🤖 AI Summary
In hardware memory disaggregation (HMD) systems, remote memory access frequently induces network congestion, drastically increasing page migration overhead and degrading application performance. Existing migration policies ignore the dynamic variation in migration costs caused by network contention, thus failing to achieve optimal memory placement. This paper proposes the first network-aware page migration framework: it integrates page-level fine-grained telemetry, lightweight real-time network state monitoring, and an online reinforcement learning scheduler into the Linux kernel—explicitly modeling and adapting to heterogeneous migration costs induced by network dynamics. Evaluated on a real HMD prototype, our framework improves application performance by 50–70% over the state-of-the-art strategy while reducing remote page migration traffic by up to 2×.
📝 Abstract
Hardware memory disaggregation (HMD) is an emerging technology that enables access to remote memory, thereby creating expansive memory pools and reducing memory underutilization in datacenters. However, a significant challenge arises when accessing remote memory over a network: increased contention that can lead to severe application performance degradation.
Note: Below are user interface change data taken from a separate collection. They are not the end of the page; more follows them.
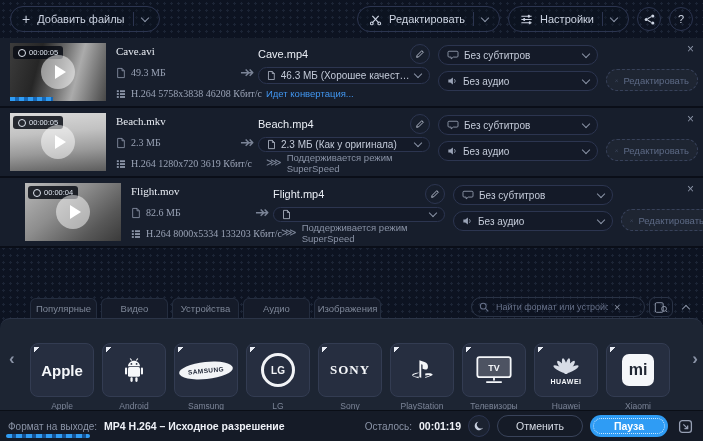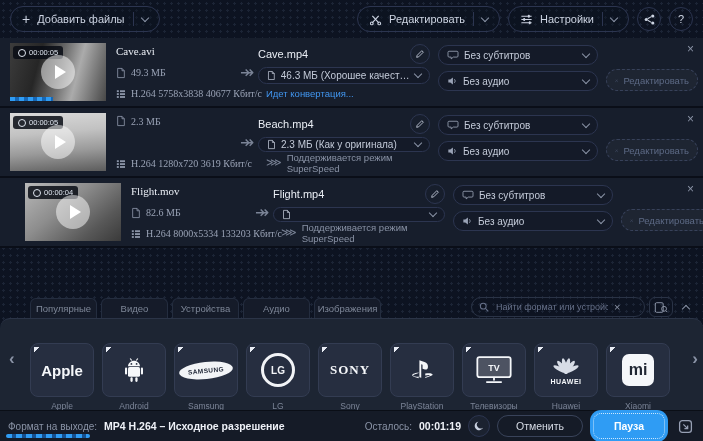"H.264 5758x3838 40677 Кбит/с" span { text: 40677 -> 46208 }
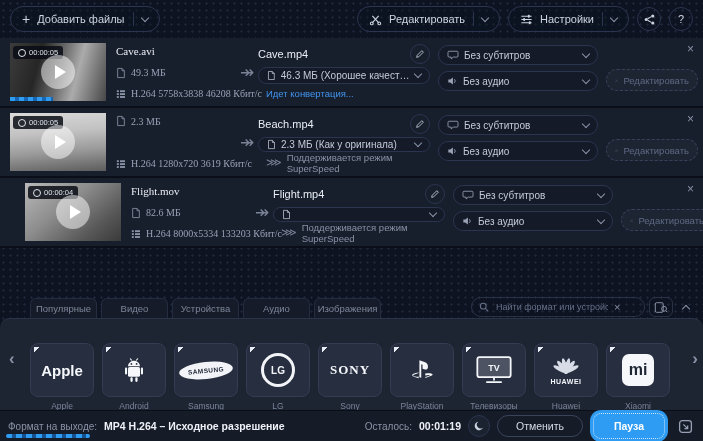"Beach.mkv" div.fname { html: none -> <div>Beach.mkv</div> }
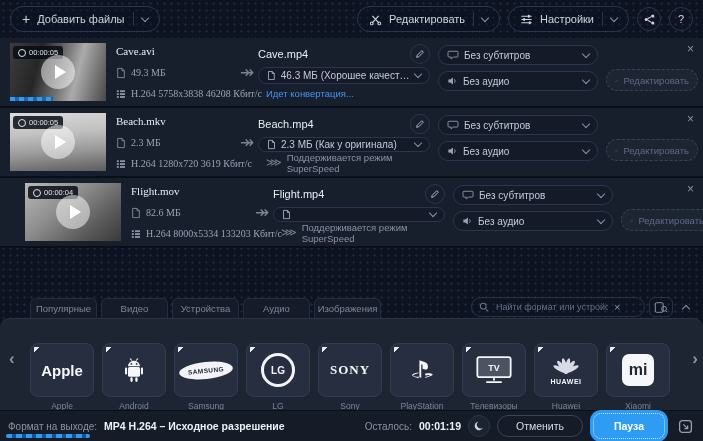"Пауза" .btn-pause { height: 32px -> 22px }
To reduce the performance penalty of using remote memory, the operating system uses page migration to promote frequently accessed pages closer to the processor. However, previously proposed page migration mechanisms do not achieve the best performance in HMD systems because of obliviousness to variable page transfer costs that occur due to network contention. To address these limitations, we present INDIGO: a network-aware page migration framework that uses novel page telemetry and a learning-based approach for network adaptation. We implemented INDIGO in the Linux kernel and evaluated it with common cloud and HPC applications on a real disaggregated memory system prototype. Our evaluation shows that INDIGO offers up to 50-70% improvement in application performance compared to other state-of-the-art page migration policies and reduces network traffic up to 2x.